= Beginning of Section =

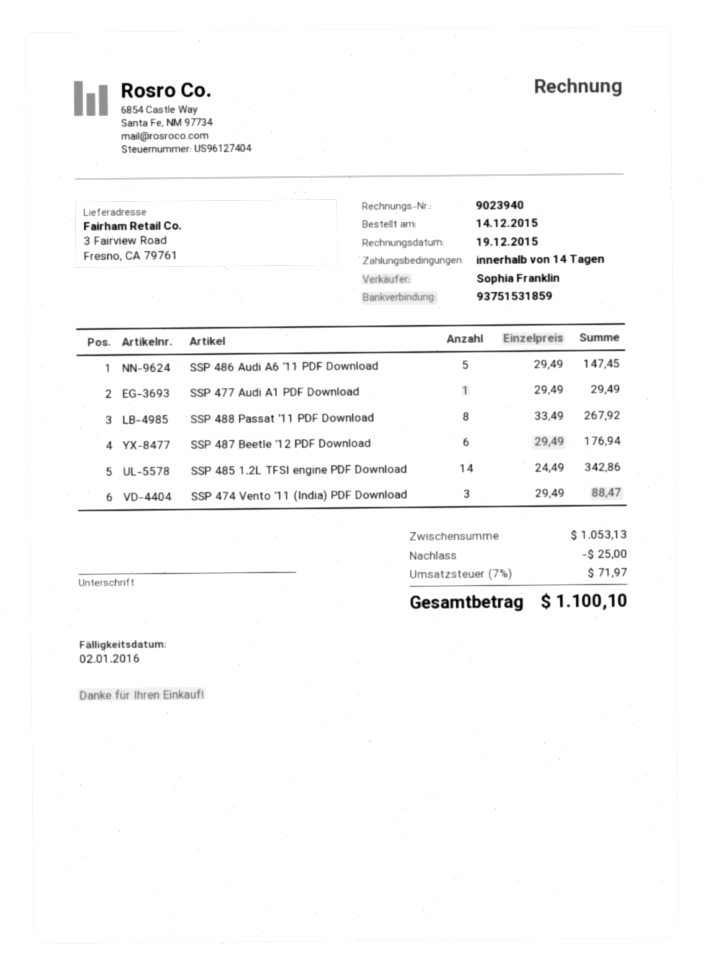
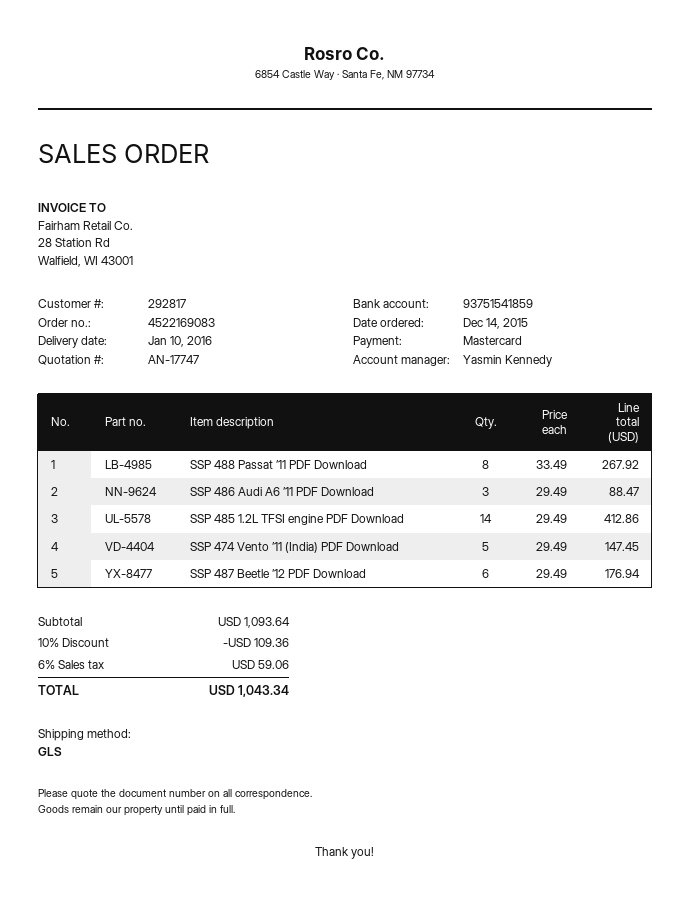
sales rep: Sophia Franklin -> Yasmin Kennedy
bank account: 93751531859 -> 93751541859
SSP 486 Audi A6 ’11 PDF Download: 5 x 29.49 = 147.45 -> 3 x 29.49 = 88.47
SSP 477 Audi A1 PDF Download: 1 x 29.49 = 29.49 -> none
SSP 485 1.2L TFSI engine PDF Download: 14 x 24.49 = 342.86 -> 14 x 29.49 = 412.86
SSP 474 Vento ’11 (India) PDF Download: 3 x 29.49 = 88.47 -> 5 x 29.49 = 147.45
subtotal: 1053.13 -> 1093.64
discount: 25.00 -> 109.36
tax: 7% = 71.97 -> 6% = 59.06
total: 1100.10 -> 1043.34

= End of Section =

What must be transcribed is the run of lines from the one containing "SSP 485 1.2L" to the last line of the data above, inclusive, and only that.

SSP 485 1.2L TFSI engine PDF Download: 14 x 24.49 = 342.86 -> 14 x 29.49 = 412.86
SSP 474 Vento ’11 (India) PDF Download: 3 x 29.49 = 88.47 -> 5 x 29.49 = 147.45
subtotal: 1053.13 -> 1093.64
discount: 25.00 -> 109.36
tax: 7% = 71.97 -> 6% = 59.06
total: 1100.10 -> 1043.34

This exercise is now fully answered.